- Known for: Astronomer and mathematician
- Scientific career
- Academic advisors: Posidonius

= Geminus =

Ancient Greek astronomer and mathematician (fl. 1st-century BC)

Geminus of Rhodes (Γεμῖνος ὁ Ῥόδιος) was a Greek astronomer and mathematician, who flourished in the 1st century BC. An astronomy work of his, the Introduction to the Phenomena, survives; it was intended as an introductory astronomy book for students. He also wrote a work on mathematics, of which only fragments quoted by later authors survive.

==Life==
Nothing is known about the life of Geminus. It is not even certain that he was born in Rhodes, but references to mountains on Rhodes in his astronomical works suggests that he worked there. His dates are not known with any certainty either. A passage in his works referring to the Annus Vagus (Wandering Year) of the Egyptian calendar of 120 years before his own time, has been used to imply a date of c. 70 BC for the time of writing, which would be consistent with the idea that he may have been a pupil of Posidonius, but a date as late as 50 AD has also been suggested.

==Astronomy==
The only work of Geminus to survive is his Introduction to the Phenomena (Εἰσαγωγὴ εἰς τὰ Φαινόμενα), often just called the Isagoge.
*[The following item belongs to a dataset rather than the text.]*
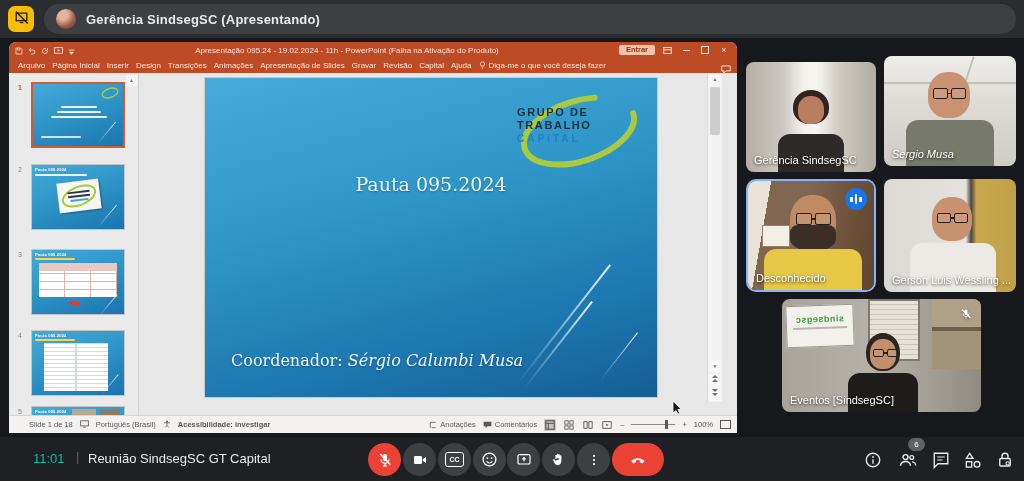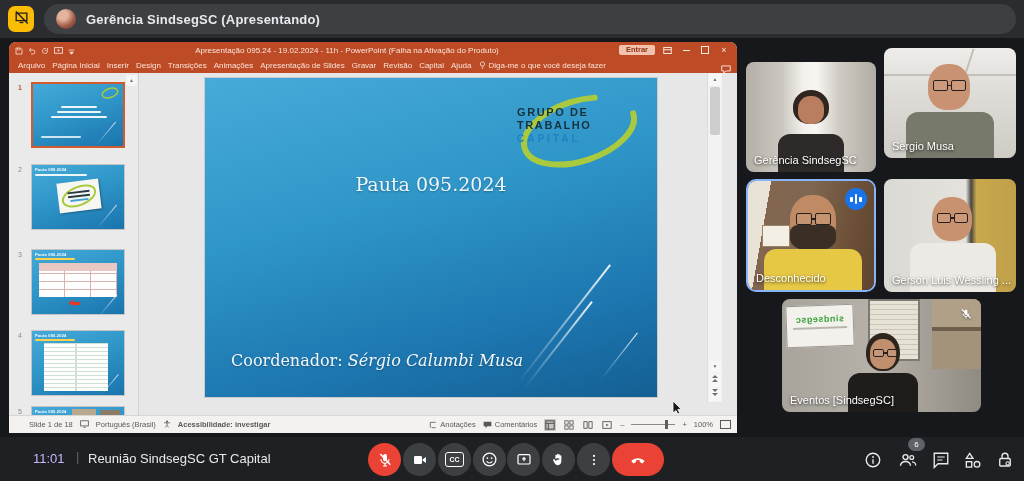"Sergio Musa" div.tile { font-style: none -> italic; top: 48px -> 56px }
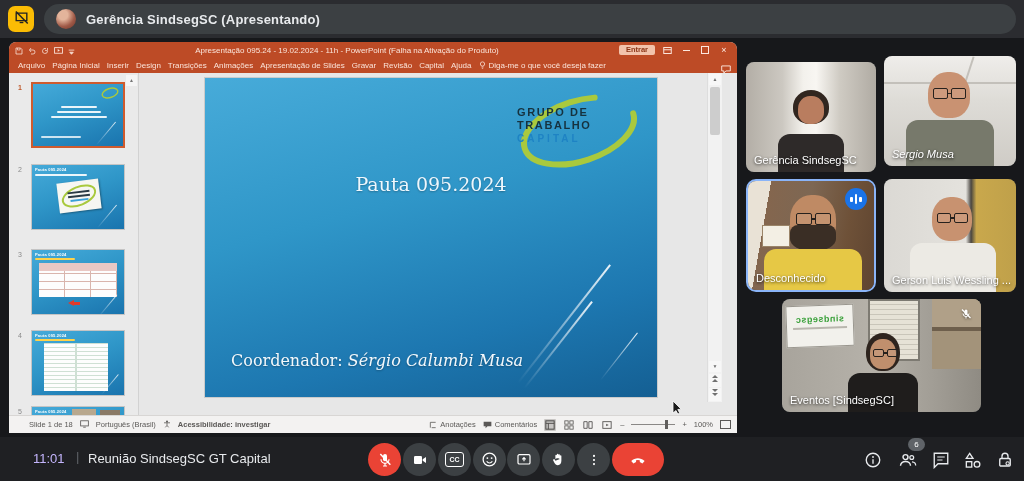"11:01" .bb-time { color: #c4b5fd -> #14b8a6 }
This introductory astronomy book, based on the works of earlier astronomers such as Hipparchus, was intended to teach astronomy for beginning students in the subject. In it, Geminus describes the zodiac and the motion of the Sun, the constellations, the celestial sphere, days and nights, the risings and settings of the zodiacal signs, luni-solar periods and their application to calendars, phases of the Moon, eclipses, star phases, terrestrial zones and geographical places, and the foolishness of making weather predictions by the stars.

He also wrote a commentary on Posidonius' work On Meteorology. Fragments of this commentary are preserved by Simplicius in his commentary on Aristotle's Physics.

==Mathematics==
Geminus also wrote extensively on mathematics, including a comprehensive Doctrine, (or Theory) of Mathematics. Although this work has not survived, many extracts are preserved by Proclus, Eutocius, and others. He divided mathematics into two parts: Mental (νοητά) and Observable (αἰσθητά), or in other words, Pure and Applied. In the first category he placed geometry and arithmetic (including number theory), and in the second category he placed mechanics, astronomy, optics, geodesy, canonics (musical harmony), and logistics. Long extracts of his work are also preserved by Al-Nayrizi in his commentary on Euclid's Elements.

==Bibliography==
- Evans, J., Berggren, J.L., Geminos's Introduction to the Phenomena: A Translation and Study of a Hellenistic Survey of Astronomy. (Princeton University Press, 2006.)